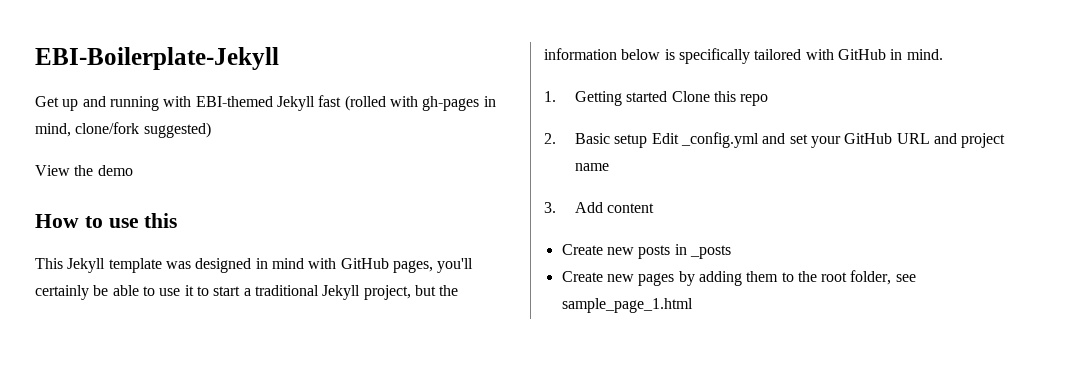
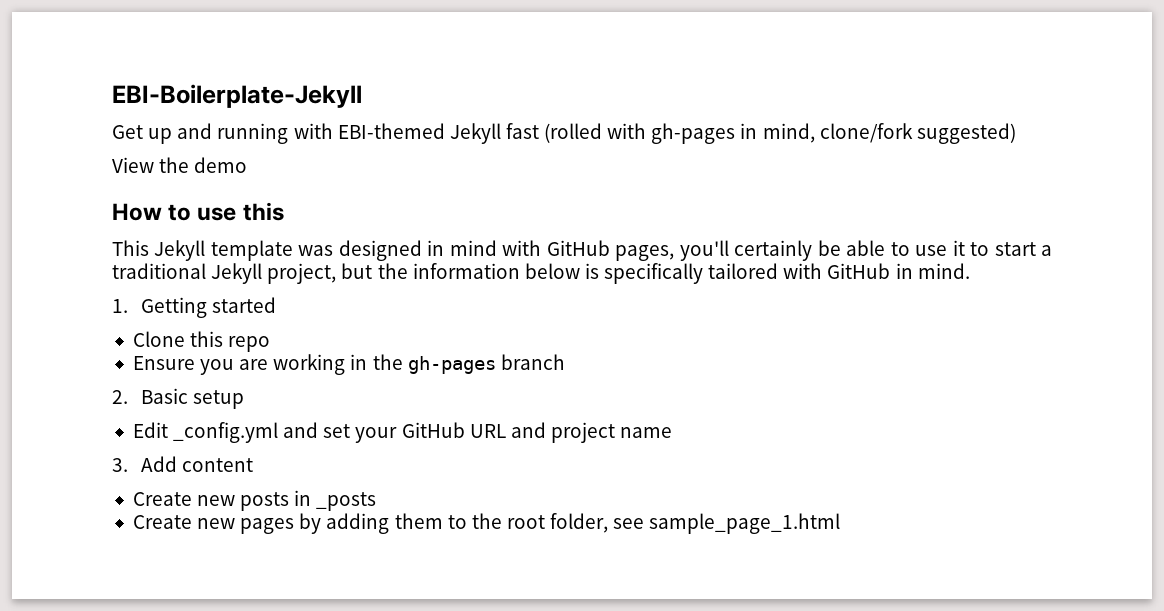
(668, 96) none -> (277, 305) //
(769, 100) none -> [132,354,565,375] // Ensure you are working in the gh-pages branch
(648, 141) none -> (245, 399) //

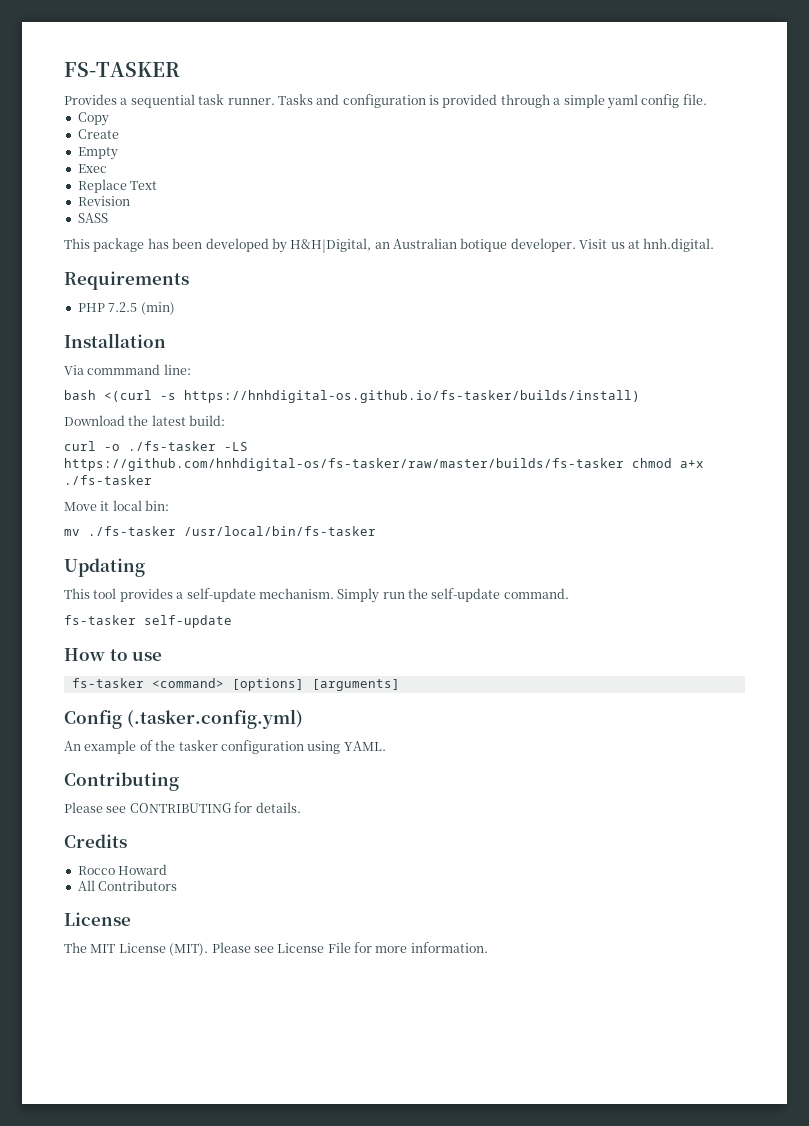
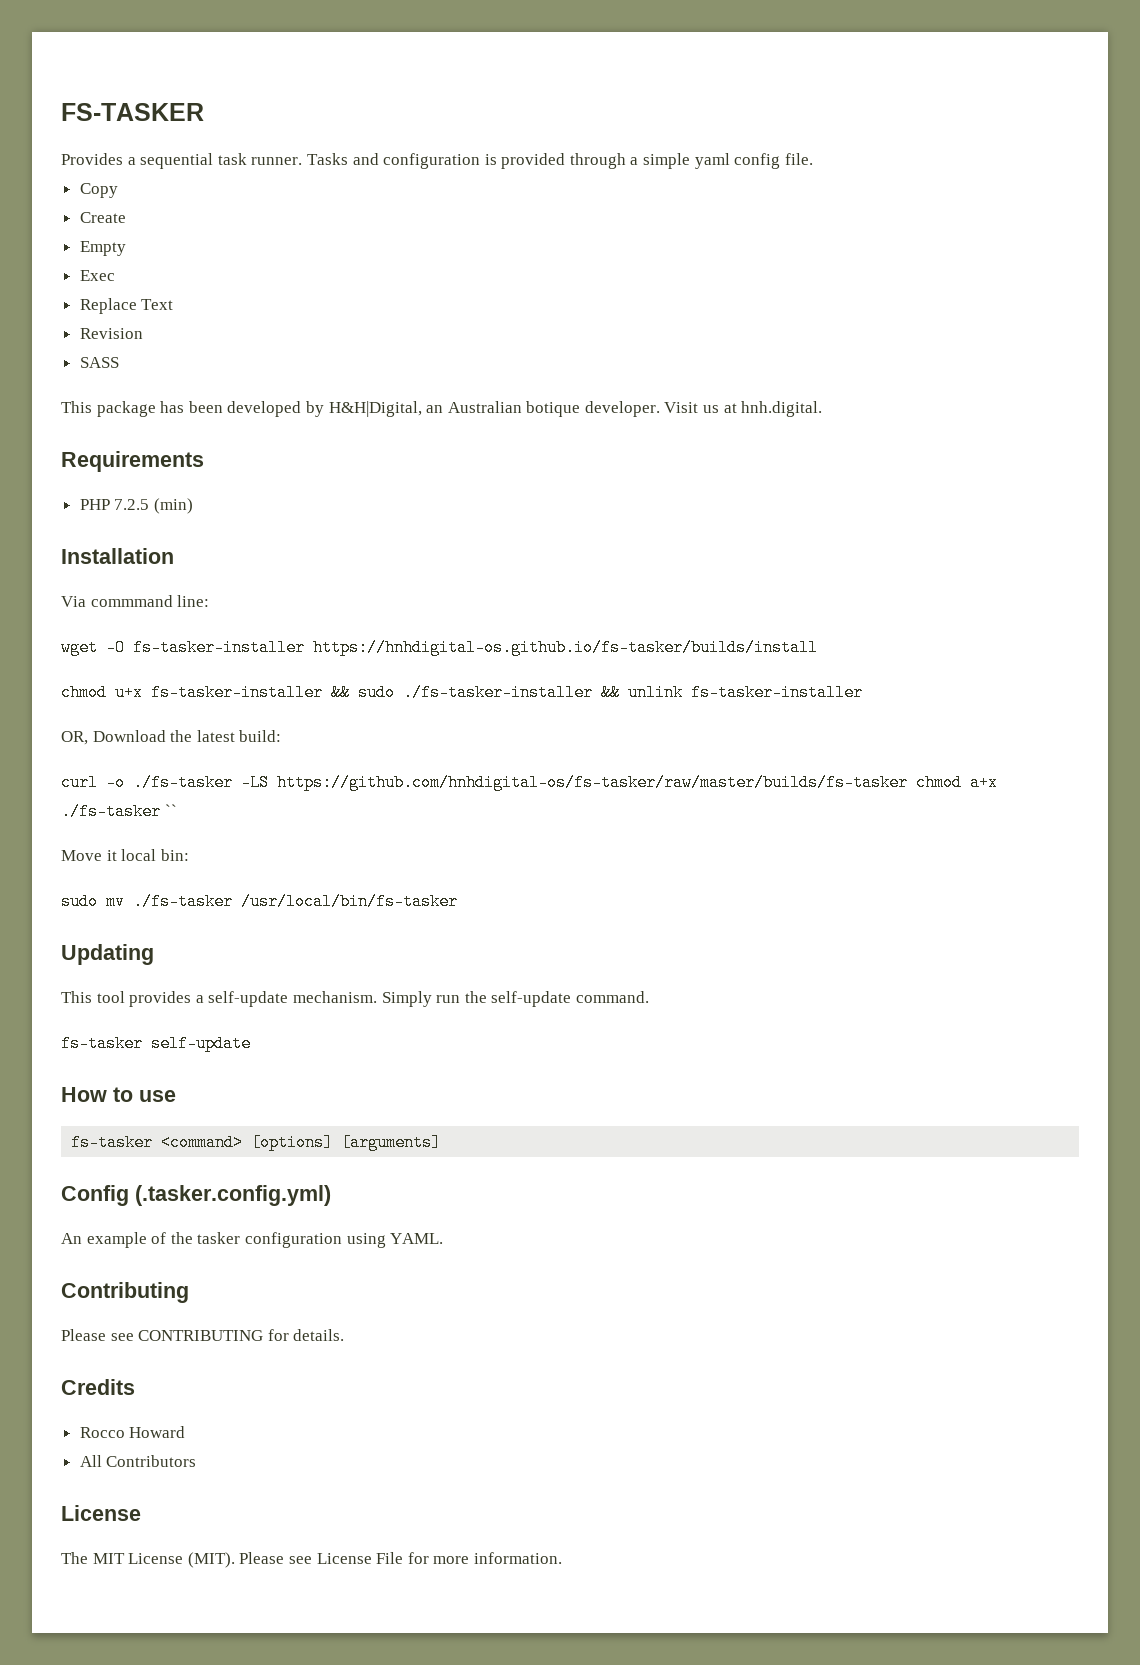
[64,390,640,403] bash <(curl -s https://hnhdigital-os.github.io/fs-tasker/builds/install) // -> [61,639,818,656] [61,684,863,701] [61,731,88,745] wget -O fs-tasker-installer https://hnhdigital-os.github.io/fs-tasker/builds/install // chmod u+x fs-tasker-installer && sudo ./fs-tasker-installer && unlink fs-tasker-installer // OR,
(152, 480) none -> [164,804,177,816] ``
(170, 505) none -> [61,893,98,910] sudo

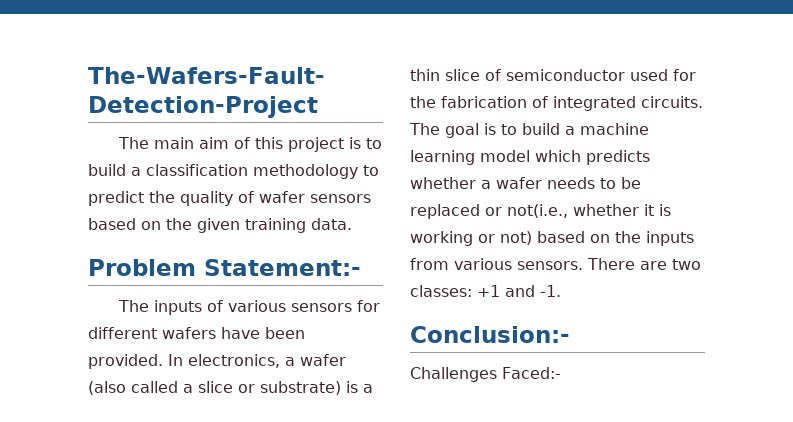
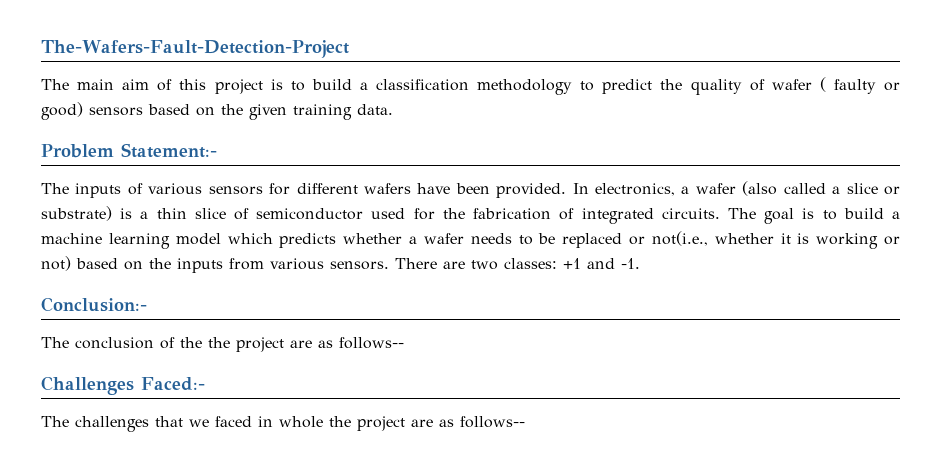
(305, 197) none -> [819,77,901,94] [41,102,83,120] ( faulty or good)
[410,367,561,382] Challenges Faced:- -> [41,337,404,352] [41,376,205,395] [41,416,525,432] The conclusion of the the project are as follows-- // Challenges Faced:- // The challenges that we faced in whole the project are as follows--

+ + + + + + +

A line counts if it contains the string "sudo"; report how many lines in the material do, giving only the number.

WRITTEN SOLUTION: 2